> **Exercise inputs**:
* * * * * * * * *

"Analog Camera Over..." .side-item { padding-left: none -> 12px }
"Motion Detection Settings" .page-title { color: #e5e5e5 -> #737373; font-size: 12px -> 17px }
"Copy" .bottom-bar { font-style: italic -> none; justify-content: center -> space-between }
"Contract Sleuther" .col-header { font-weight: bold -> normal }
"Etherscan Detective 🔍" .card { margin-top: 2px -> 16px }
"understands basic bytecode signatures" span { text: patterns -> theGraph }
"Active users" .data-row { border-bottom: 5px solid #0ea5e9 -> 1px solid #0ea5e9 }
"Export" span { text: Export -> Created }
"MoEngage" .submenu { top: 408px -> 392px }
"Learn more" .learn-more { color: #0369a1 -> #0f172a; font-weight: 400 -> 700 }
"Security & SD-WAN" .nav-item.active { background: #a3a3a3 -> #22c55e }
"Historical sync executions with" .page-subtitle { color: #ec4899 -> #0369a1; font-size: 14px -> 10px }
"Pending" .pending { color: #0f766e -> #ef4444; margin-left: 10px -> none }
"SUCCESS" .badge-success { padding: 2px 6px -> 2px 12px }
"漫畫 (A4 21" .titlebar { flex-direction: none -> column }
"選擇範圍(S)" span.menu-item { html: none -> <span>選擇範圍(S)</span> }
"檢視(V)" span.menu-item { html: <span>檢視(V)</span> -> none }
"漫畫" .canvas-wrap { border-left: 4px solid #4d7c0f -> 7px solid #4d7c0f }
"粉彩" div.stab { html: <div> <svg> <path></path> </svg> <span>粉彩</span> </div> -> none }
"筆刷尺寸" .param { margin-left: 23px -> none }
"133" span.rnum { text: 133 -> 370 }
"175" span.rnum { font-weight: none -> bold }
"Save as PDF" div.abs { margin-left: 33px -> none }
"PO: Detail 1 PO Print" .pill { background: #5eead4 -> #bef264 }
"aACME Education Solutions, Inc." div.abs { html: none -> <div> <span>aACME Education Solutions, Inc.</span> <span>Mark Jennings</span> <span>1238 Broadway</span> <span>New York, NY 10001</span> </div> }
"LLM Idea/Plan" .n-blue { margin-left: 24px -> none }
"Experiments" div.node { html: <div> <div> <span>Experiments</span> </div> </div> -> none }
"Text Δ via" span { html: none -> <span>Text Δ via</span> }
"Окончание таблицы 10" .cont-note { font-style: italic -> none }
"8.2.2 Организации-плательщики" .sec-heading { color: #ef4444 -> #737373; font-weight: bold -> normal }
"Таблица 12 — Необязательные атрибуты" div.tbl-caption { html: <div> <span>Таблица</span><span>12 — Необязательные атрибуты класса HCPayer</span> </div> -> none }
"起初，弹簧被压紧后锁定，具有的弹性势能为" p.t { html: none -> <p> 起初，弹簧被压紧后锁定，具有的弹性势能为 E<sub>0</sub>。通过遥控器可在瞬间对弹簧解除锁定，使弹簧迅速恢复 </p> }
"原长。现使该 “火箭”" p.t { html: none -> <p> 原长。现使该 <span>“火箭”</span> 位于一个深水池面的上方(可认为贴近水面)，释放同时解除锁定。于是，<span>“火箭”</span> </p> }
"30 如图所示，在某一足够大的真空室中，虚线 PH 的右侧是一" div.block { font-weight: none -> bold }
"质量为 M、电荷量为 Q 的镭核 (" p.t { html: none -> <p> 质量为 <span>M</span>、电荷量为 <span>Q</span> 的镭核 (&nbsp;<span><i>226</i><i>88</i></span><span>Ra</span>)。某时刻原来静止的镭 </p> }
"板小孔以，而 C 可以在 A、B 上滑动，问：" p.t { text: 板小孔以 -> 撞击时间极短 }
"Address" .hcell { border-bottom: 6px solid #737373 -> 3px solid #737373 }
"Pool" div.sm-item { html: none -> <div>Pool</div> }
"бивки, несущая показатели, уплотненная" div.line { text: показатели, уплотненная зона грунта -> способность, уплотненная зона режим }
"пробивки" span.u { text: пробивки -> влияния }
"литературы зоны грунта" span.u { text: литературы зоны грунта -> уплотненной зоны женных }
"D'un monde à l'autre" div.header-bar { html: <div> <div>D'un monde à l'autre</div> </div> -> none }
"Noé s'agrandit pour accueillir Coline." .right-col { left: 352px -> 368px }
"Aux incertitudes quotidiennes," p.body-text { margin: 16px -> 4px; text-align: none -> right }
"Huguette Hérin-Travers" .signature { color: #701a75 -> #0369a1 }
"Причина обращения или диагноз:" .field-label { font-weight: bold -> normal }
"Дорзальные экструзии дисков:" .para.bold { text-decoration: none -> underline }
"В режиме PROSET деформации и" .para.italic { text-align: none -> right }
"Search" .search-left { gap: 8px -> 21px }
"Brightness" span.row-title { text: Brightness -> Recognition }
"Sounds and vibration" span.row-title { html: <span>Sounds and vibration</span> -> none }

* * * * * * * * *

> **Exercise aim**: Repeat only what lies between the first line of the data and the line containing "margin-left: 33px ->", both of those lines included, exactly as it stands.

> **Result of this task**:
"Analog Camera Over..." .side-item { padding-left: none -> 12px }
"Motion Detection Settings" .page-title { color: #e5e5e5 -> #737373; font-size: 12px -> 17px }
"Copy" .bottom-bar { font-style: italic -> none; justify-content: center -> space-between }
"Contract Sleuther" .col-header { font-weight: bold -> normal }
"Etherscan Detective 🔍" .card { margin-top: 2px -> 16px }
"understands basic bytecode signatures" span { text: patterns -> theGraph }
"Active users" .data-row { border-bottom: 5px solid #0ea5e9 -> 1px solid #0ea5e9 }
"Export" span { text: Export -> Created }
"MoEngage" .submenu { top: 408px -> 392px }
"Learn more" .learn-more { color: #0369a1 -> #0f172a; font-weight: 400 -> 700 }
"Security & SD-WAN" .nav-item.active { background: #a3a3a3 -> #22c55e }
"Historical sync executions with" .page-subtitle { color: #ec4899 -> #0369a1; font-size: 14px -> 10px }
"Pending" .pending { color: #0f766e -> #ef4444; margin-left: 10px -> none }
"SUCCESS" .badge-success { padding: 2px 6px -> 2px 12px }
"漫畫 (A4 21" .titlebar { flex-direction: none -> column }
"選擇範圍(S)" span.menu-item { html: none -> <span>選擇範圍(S)</span> }
"檢視(V)" span.menu-item { html: <span>檢視(V)</span> -> none }
"漫畫" .canvas-wrap { border-left: 4px solid #4d7c0f -> 7px solid #4d7c0f }
"粉彩" div.stab { html: <div> <svg> <path></path> </svg> <span>粉彩</span> </div> -> none }
"筆刷尺寸" .param { margin-left: 23px -> none }
"133" span.rnum { text: 133 -> 370 }
"175" span.rnum { font-weight: none -> bold }
"Save as PDF" div.abs { margin-left: 33px -> none }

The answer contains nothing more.